> [WORK TO COMPLETE] Once you find the line with "position:absolute; left:265px; top:141px;" in the data that follows, repeat it and every line after it exactly, through the line with "l2(0.001)</div>".

(EXERCISE DATA)

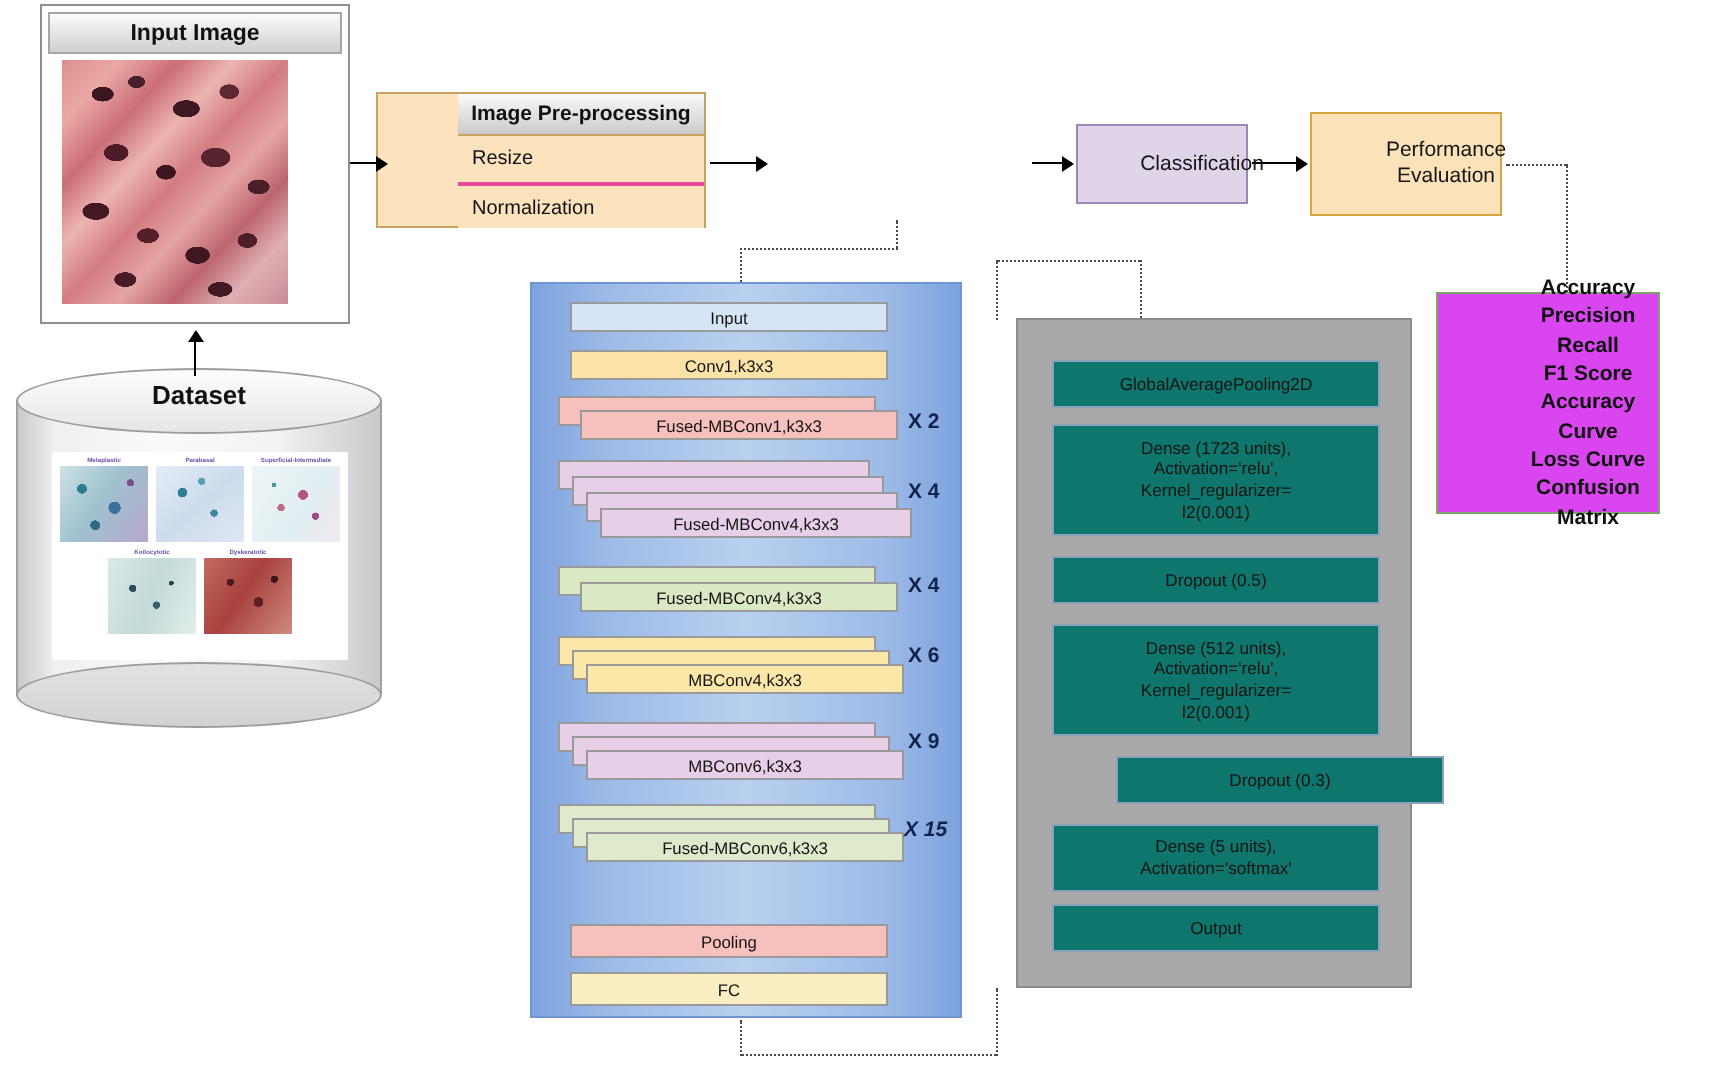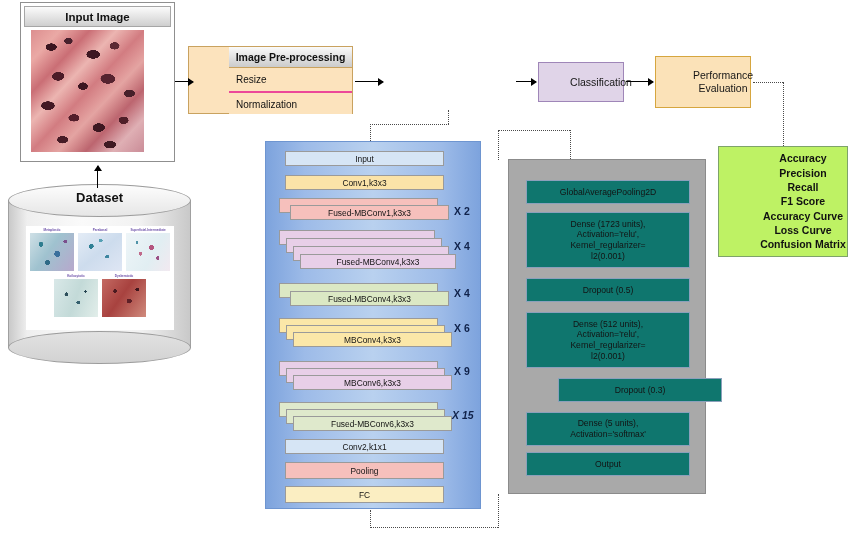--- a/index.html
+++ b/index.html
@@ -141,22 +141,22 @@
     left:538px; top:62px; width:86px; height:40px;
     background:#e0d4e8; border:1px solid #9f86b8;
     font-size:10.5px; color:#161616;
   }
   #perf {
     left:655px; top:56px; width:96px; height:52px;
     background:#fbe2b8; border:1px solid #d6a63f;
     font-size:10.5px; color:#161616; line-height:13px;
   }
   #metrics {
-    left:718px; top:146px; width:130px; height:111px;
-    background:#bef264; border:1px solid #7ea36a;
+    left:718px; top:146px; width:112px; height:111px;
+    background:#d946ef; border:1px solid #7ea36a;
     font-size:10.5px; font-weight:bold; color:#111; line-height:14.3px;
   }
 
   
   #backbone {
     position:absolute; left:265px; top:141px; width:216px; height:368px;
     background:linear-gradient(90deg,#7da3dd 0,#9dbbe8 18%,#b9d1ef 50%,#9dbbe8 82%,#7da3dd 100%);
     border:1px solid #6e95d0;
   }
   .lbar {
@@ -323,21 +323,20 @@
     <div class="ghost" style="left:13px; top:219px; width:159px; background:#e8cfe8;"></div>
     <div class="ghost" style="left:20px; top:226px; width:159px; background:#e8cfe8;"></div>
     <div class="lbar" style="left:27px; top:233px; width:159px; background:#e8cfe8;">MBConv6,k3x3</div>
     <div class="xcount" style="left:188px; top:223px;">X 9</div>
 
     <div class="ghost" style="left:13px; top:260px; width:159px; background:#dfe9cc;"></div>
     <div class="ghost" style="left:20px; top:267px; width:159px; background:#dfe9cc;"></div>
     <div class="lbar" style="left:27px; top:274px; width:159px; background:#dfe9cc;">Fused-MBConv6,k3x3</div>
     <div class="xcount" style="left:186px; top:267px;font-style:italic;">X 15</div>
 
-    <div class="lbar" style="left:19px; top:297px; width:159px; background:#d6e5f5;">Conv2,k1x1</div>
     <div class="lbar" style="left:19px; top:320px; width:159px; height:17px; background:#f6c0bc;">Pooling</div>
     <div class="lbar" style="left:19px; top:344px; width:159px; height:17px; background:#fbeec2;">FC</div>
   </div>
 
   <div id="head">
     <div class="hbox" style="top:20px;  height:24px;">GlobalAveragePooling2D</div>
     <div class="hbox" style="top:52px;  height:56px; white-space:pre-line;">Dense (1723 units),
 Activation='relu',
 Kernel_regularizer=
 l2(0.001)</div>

(End EXERCISE DATA)
(EXERCISE DATA)

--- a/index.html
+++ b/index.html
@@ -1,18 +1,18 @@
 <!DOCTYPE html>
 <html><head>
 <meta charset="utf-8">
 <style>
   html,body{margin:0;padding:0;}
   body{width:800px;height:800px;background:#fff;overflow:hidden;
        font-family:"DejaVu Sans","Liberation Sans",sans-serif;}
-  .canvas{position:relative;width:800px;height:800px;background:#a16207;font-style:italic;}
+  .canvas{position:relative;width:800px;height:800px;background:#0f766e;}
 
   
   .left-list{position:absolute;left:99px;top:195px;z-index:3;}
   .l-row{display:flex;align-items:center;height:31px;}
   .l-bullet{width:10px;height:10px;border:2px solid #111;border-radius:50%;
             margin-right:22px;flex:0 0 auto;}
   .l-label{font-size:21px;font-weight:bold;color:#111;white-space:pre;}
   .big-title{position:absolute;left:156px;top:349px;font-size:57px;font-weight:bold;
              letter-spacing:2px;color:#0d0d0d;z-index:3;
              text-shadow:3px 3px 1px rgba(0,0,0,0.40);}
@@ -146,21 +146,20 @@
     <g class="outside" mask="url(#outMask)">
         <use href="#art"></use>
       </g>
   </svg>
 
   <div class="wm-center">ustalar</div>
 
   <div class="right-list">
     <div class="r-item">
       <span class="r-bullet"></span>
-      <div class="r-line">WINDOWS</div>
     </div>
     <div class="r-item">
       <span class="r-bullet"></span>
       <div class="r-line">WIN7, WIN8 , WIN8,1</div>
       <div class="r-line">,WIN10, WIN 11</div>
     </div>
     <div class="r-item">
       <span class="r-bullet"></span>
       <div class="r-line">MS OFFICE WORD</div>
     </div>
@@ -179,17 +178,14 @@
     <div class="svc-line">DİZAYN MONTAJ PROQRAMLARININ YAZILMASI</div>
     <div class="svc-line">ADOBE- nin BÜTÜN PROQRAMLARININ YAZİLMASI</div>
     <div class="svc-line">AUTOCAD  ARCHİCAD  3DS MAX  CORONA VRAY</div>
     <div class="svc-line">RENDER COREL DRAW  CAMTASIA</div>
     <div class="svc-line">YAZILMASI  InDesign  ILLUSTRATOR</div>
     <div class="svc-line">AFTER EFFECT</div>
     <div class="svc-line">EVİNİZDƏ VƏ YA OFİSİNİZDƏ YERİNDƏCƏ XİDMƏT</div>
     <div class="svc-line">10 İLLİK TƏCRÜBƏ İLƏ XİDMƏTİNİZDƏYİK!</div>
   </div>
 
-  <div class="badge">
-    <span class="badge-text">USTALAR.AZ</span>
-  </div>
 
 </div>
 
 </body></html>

(End EXERCISE DATA)

> [OUTPUT]
     position:absolute; left:265px; top:141px; width:216px; height:368px;
     background:linear-gradient(90deg,#7da3dd 0,#9dbbe8 18%,#b9d1ef 50%,#9dbbe8 82%,#7da3dd 100%);
     border:1px solid #6e95d0;
   }
   .lbar {
@@ -323,21 +323,20 @@
     <div class="ghost" style="left:13px; top:219px; width:159px; background:#e8cfe8;"></div>
     <div class="ghost" style="left:20px; top:226px; width:159px; background:#e8cfe8;"></div>
     <div class="lbar" style="left:27px; top:233px; width:159px; background:#e8cfe8;">MBConv6,k3x3</div>
     <div class="xcount" style="left:188px; top:223px;">X 9</div>
 
     <div class="ghost" style="left:13px; top:260px; width:159px; background:#dfe9cc;"></div>
     <div class="ghost" style="left:20px; top:267px; width:159px; background:#dfe9cc;"></div>
     <div class="lbar" style="left:27px; top:274px; width:159px; background:#dfe9cc;">Fused-MBConv6,k3x3</div>
     <div class="xcount" style="left:186px; top:267px;font-style:italic;">X 15</div>
 
-    <div class="lbar" style="left:19px; top:297px; width:159px; background:#d6e5f5;">Conv2,k1x1</div>
     <div class="lbar" style="left:19px; top:320px; width:159px; height:17px; background:#f6c0bc;">Pooling</div>
     <div class="lbar" style="left:19px; top:344px; width:159px; height:17px; background:#fbeec2;">FC</div>
   </div>
 
   <div id="head">
     <div class="hbox" style="top:20px;  height:24px;">GlobalAveragePooling2D</div>
     <div class="hbox" style="top:52px;  height:56px; white-space:pre-line;">Dense (1723 units),
 Activation='relu',
 Kernel_regularizer=
 l2(0.001)</div>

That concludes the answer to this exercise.